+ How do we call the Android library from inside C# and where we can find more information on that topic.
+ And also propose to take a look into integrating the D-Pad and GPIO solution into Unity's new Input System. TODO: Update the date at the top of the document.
--
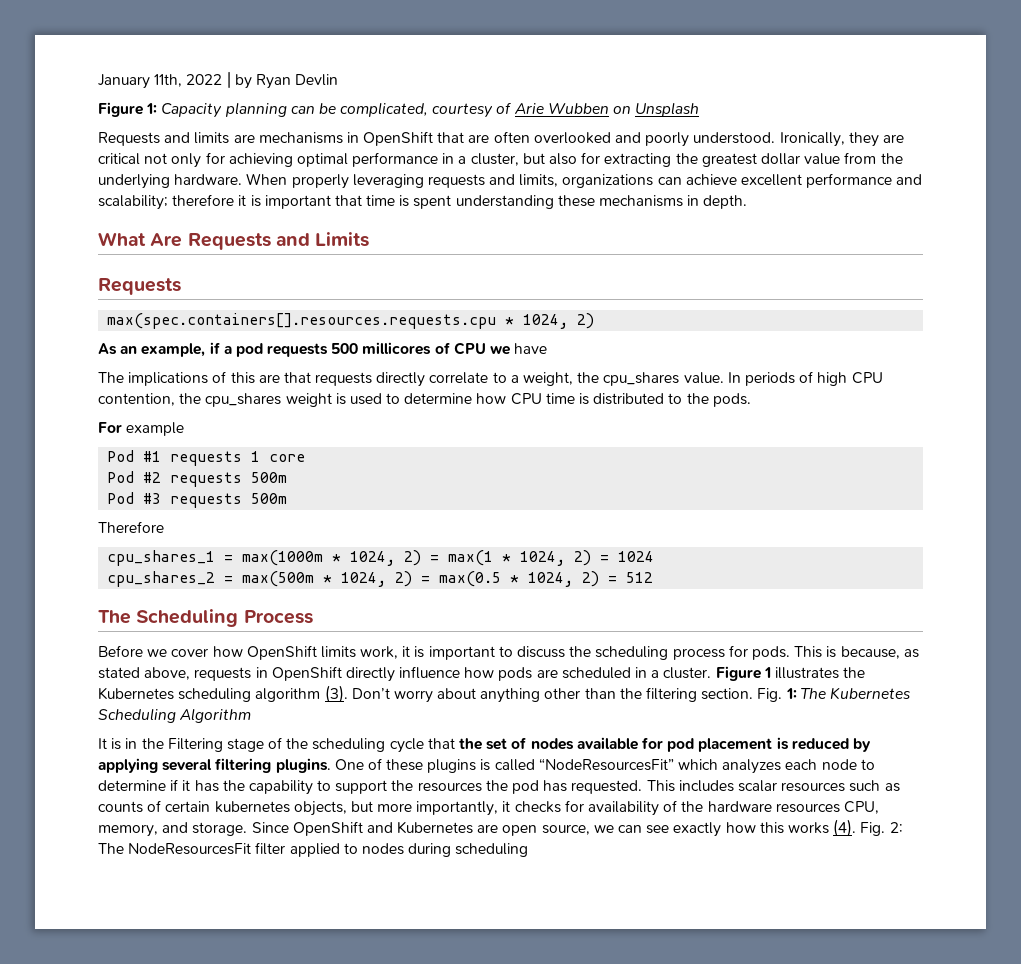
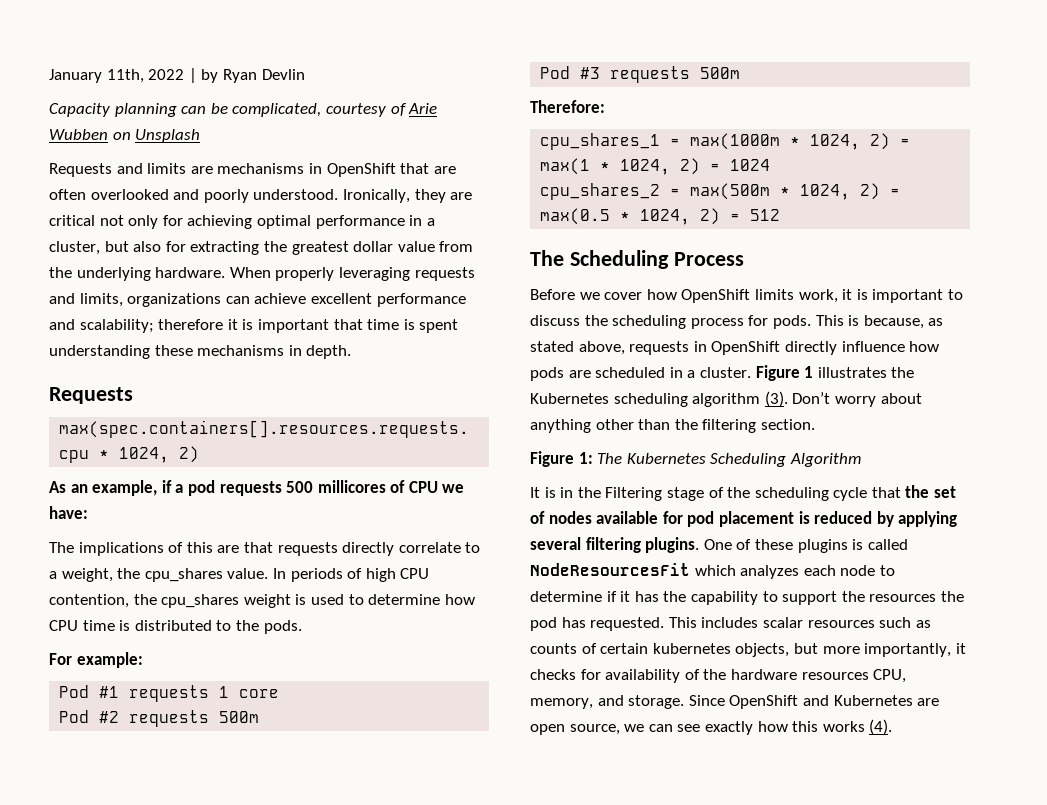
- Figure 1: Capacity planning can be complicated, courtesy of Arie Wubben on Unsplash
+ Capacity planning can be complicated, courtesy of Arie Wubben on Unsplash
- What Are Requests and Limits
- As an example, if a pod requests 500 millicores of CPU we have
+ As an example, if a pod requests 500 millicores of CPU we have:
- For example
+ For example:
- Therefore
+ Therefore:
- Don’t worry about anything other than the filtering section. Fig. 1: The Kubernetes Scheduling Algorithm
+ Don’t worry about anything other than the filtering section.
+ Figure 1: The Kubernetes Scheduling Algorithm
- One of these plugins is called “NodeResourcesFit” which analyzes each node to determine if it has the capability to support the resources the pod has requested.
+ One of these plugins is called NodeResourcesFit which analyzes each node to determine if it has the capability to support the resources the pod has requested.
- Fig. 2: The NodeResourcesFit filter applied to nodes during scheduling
--
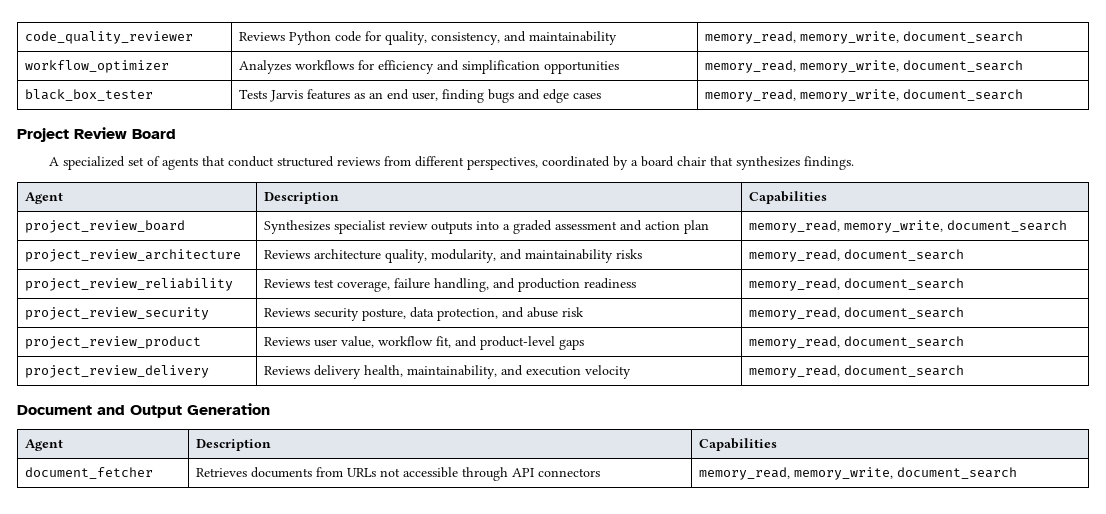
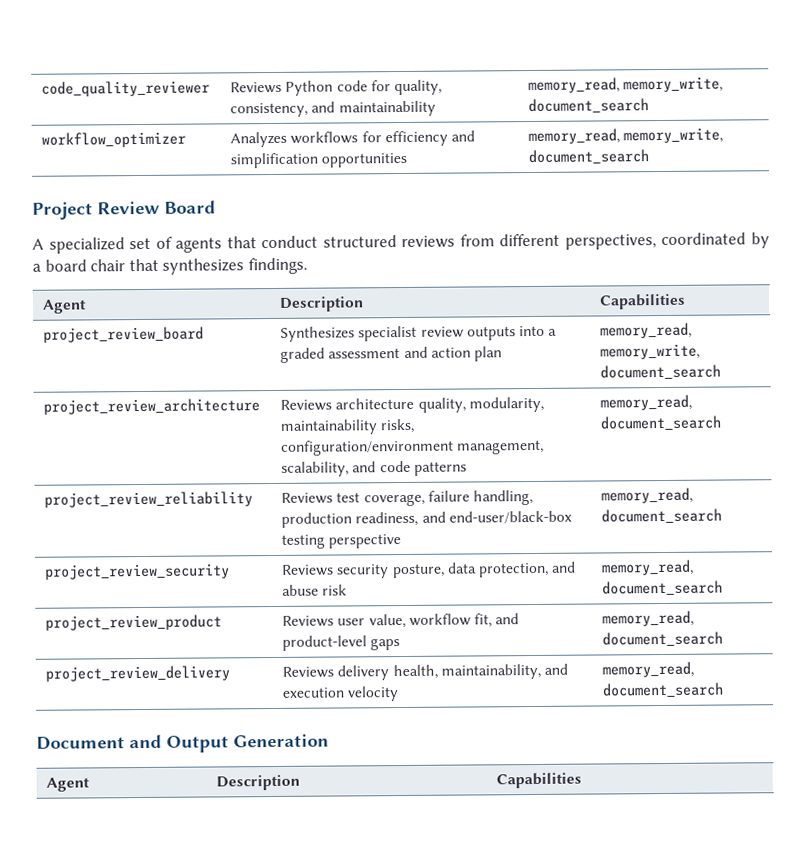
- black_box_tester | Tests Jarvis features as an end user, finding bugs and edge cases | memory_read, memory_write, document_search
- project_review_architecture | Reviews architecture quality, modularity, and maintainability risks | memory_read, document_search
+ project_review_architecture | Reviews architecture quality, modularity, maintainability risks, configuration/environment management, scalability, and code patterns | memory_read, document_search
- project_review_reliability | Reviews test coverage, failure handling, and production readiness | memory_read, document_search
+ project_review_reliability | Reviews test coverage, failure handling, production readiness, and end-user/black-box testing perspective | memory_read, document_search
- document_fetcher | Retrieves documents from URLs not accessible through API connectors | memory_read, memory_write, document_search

**Task item:** Among the entries above, the lines between the ones containing "patterns | memory_read, document_search" and "- document_fetcher |", inclusive, are to be transcribed exactly. No other line is to be given.

**Exercise output:**
+ project_review_architecture | Reviews architecture quality, modularity, maintainability risks, configuration/environment management, scalability, and code patterns | memory_read, document_search
- project_review_reliability | Reviews test coverage, failure handling, and production readiness | memory_read, document_search
+ project_review_reliability | Reviews test coverage, failure handling, production readiness, and end-user/black-box testing perspective | memory_read, document_search
- document_fetcher | Retrieves documents from URLs not accessible through API connectors | memory_read, memory_write, document_search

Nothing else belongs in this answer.